Un nouveau texte acquis dans cette excellente collection que j'affectionne spécialement… »Ma nuit au musée » !

Ouvrage poignant aux multiples récits et tons, intime essentiellement mais aussi historique, sociologique , philosophique, mêlant gravité, tendresse, et quelque cocasserie avec un brin de « provoc. » et d'esprit de transgression !

Une nuit entière, seule au Louvre est proposée à notre auteure… ce qui la réjouit et la ramène à son amour pour son père, qui adorait ce musée-ville et rêvait de « voler » la Joconde !!!

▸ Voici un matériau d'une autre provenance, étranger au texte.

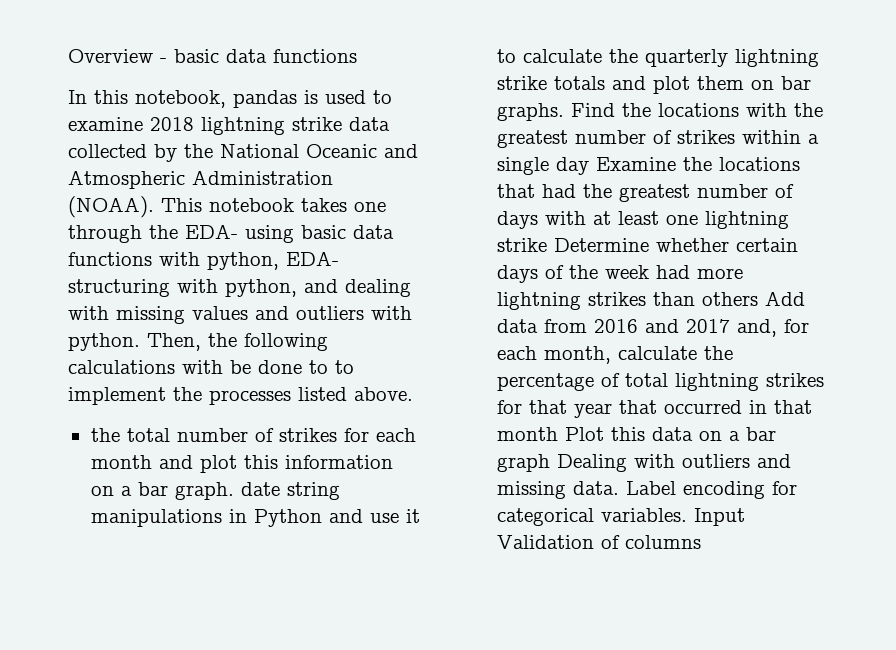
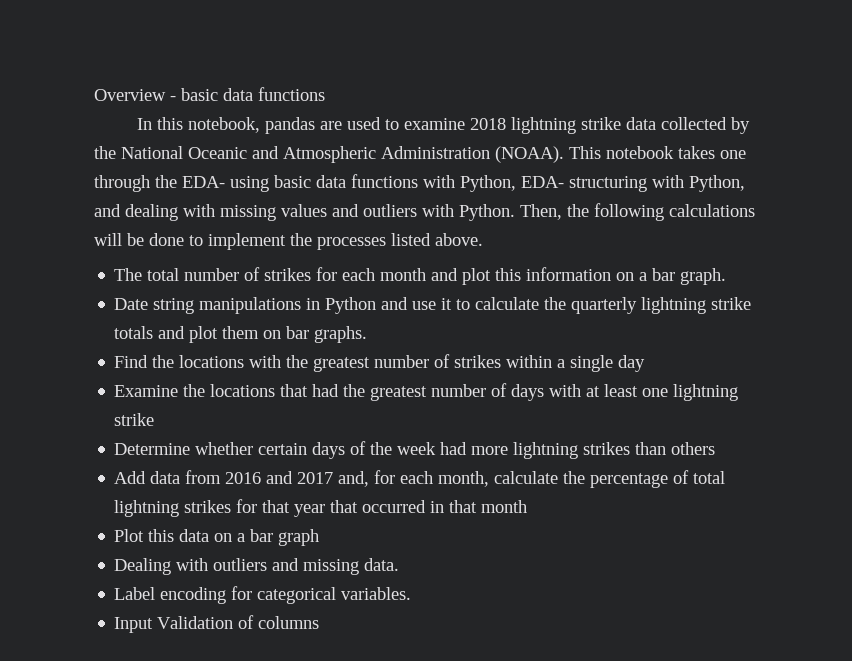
- In this notebook, pandas is used to examine 2018 lightning strike data collected by the National Oceanic and Atmospheric Administration (NOAA).
+ In this notebook, pandas are used to examine 2018 lightning strike data collected by the National Oceanic and Atmospheric Administration (NOAA).
- This notebook takes one through the EDA- using basic data functions with python, EDA- structuring with python, and dealing with missing values and outliers with python.
+ This notebook takes one through the EDA- using basic data functions with Python, EDA- structuring with Python, and dealing with missing values and outliers with Python.
- Then, the following calculations with be done to to implement the processes listed above.
+ Then, the following calculations will be done to implement the processes listed above.
- the total number of strikes for each month and plot this information on a bar graph. date string manipulations in Python and use it to calculate the quarterly lightning strike totals and plot them on bar graphs. Find the locations with the greatest number of strikes within a single day Examine the locations that had the greatest number of days with at least one lightning strike Determine whether certain days of the week had more lightning strikes than others Add data from 2016 and 2017 and, for each month, calculate the percentage of total lightning strikes for that year that occurred in that month Plot this data on a bar graph Dealing with outliers and missing data. Label encoding for categorical variables. Input Validation of columns
+ The total number of strikes for each month and plot this information on a bar graph.
+ Date string manipulations in Python and use it to calculate the quarterly lightning strike totals and plot them on bar graphs.
+ Find the locations with the greatest number of strikes within a single day
+ Examine the locations that had the greatest number of days with at least one lightning strike
+ Determine whether certain days of the week had more lightning strikes than others
+ Add data from 2016 and 2017 and, for each month, calculate the percentage of total lightning strikes for that year that occurred in that month
+ Plot this data on a bar graph
+ Dealing with outliers and missing data.
+ Label encoding for categorical variables.
+ Input Validation of columns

La phrase-jeu de son père quand ils arrivaient au Louvre : « Et toi, comment tu t'y prendrais, pour voler la Joconde ? Dans cet amour pour ce père, il y a tant et tant de sentiments intenses et contrastés.
Un « papa » yougoslave qui a dû se reconstruire, se réinventer totalement ; Père ayant fui son pays pour rejoindre Paris avec sa bien-aimée, fuite aussi d'un service militaire, et puis la guerre fratricide… qui détruira en profondeur cette famille, dont la mère de l'auteure, écrasée par le chagrin des proches assassinés… qu'elle n'a pu sauver !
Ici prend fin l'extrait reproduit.